Kieran: When should a startup go to an industry-specific accelerator like The Mint (fintech) vs. an industry-agnostic like YC?

Sam: I don’t know why you wouldn’t go to an industry-specific one if there’s one that fits in that’s high quality. Let’s say you’re doing food tech, and the only food tech accelerators that are great are really niche and not widely known. I’d be like eh, don’t do it. Maybe you should still go to YC or one of these better programs if you can get into it. I would not do one of the industry-specific ones if it wasn’t a high-brand one. Now, if you can do one of these programs like The House Fund’s AI Accelerator or working with Conviction, I would for sure do that over a YC because it’s going to be so much more tailored to you. The community, the investors you’re working with, their network of investors, and the whole thing will be more tailored to you and focused in. I really think that’s the future. The future is more of these vertical-focused programs that are also high quality and with really good investors. Sheel Mohnot and his fintech accelerator, The Mint, is amazing. If you can work with Sheel, go work with Sheel. I don’t know why you would be in fintech and not work with him or take YC over Sheel. I would encourage founders to take Sheel over YC every day because his depth of experience is so much stronger, even though Stripe came out of YC. I think the reason to go to more of a generalist program is your customer set is more generalized. I think that the biggest selling point for YC, in my mind, is that you can sell into their community. But they’re also so big at this point that there’s so much noise. It’s not like Stripe is working with every one of the 2,000 companies that’s in YC. Maybe they’re trying to sell them in as customers, but they can’t be customers themselves of all those companies. It’s really hard. The bigger the communities get, the more unmanageable they are. I’m sure you have seen it at On Deck, right? So, I think that if you can do one of these boutique programs with a high-value investor like Sarah Guo, Jeremy Fiance, or Sheel Mohnot, that’s what you should be doing.
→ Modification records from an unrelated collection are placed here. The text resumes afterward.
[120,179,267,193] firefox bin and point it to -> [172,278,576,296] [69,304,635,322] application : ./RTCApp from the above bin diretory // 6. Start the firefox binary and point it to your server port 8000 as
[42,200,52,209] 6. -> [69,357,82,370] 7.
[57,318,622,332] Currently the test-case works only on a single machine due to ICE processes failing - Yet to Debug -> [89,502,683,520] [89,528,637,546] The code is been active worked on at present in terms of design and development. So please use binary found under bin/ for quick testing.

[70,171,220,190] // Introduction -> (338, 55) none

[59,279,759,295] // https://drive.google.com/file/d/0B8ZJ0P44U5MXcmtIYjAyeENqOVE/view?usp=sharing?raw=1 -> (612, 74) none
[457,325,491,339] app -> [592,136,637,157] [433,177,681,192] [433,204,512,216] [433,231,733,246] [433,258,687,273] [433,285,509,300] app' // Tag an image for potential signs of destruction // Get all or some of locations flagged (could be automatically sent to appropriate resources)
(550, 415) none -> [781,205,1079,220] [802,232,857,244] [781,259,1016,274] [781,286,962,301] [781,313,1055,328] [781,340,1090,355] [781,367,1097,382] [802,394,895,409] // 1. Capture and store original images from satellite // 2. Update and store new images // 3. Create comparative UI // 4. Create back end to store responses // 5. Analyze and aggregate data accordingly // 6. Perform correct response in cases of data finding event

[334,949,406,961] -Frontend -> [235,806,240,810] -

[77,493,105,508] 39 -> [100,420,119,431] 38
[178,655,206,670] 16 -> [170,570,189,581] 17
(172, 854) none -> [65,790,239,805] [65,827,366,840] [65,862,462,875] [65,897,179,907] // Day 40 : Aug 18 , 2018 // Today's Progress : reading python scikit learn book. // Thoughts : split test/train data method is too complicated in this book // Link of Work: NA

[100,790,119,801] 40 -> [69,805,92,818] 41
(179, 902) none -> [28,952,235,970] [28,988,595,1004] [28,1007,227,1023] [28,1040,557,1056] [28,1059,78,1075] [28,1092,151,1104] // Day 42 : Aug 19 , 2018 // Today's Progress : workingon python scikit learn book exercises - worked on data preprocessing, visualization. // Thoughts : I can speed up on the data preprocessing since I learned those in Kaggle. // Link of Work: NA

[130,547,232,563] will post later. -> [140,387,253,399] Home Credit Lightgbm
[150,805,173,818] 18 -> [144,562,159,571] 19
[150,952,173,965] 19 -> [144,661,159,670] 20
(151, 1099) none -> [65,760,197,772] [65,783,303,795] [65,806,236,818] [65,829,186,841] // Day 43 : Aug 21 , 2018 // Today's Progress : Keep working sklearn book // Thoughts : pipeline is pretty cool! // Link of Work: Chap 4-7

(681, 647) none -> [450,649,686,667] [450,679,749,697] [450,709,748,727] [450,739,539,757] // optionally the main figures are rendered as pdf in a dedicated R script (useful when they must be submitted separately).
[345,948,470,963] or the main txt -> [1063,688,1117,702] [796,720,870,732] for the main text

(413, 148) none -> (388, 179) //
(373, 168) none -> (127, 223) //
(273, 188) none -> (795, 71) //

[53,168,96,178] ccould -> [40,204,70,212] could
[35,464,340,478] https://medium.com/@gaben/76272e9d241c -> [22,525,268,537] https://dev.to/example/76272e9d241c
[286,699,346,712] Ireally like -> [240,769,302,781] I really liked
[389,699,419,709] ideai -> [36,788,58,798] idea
Kieran: What are some clauses that founders should be aware of in startup accelerator contracts? Is there anything they should watch out for?

Sam: There are two. Fees are one right. Some of these programs invest $200,000 but charge you $50,000 for the program. It’s a little shady. The way I would think about that is they are just making a $150,000 investment. You should be thinking about what the valuation of that is and how market it is. So, I’m not saying those are all bad, but I do think you need to really try and deeply understand the mechanics of what that looks like with respect to other programs and offers out there. The other component is essentially what it’s going to look like when this converts at a priced round. This is not just for accelerators but for every founder. One of the biggest things with founders that I see is shock when they realize how much dilution they’re going to take on by the time they’re doing a priced round at seed or series A. They realize, holy s***, I thought I had 50% of this company, and I have 30 or 25 after you have to give a pool to employees and all these things. You step back and realize you own so little of this business. I think every founder needs to be super hardcore about understanding how much dilution they’re taking on and the pre-money and the post-money. Even for YC, at what point does that convert? At what point do they get their 7%? How do the mechanics of it really work? This is counterintuitive, but many founders want to be cheap and are trying to find ways to save money. Don’t cheap out on legal costs. It’s one of the few things that I think you need to work with a world-class council on this. I’ve seen so many founders get screwed over by working with a council that doesn’t work with startups or doesn’t work with the really good ones. There are four or five firms out there that I think you should work with: Goodwin, Cooley, etc. It’s these lawyers who essentially have an incredible brand. Get a deal with them. Have them defer $20,000 worth of fees or something. Figure out what other founders have gotten in terms of an agreement and try to get that from them. You need a lawyer to review that contract with you and flag anything that doesn’t look market because they’ve seen hundreds of these. They will be able to tell you what’s market or not. 

Kieran: Which startup accelerators do you think will perform the best over the next decade?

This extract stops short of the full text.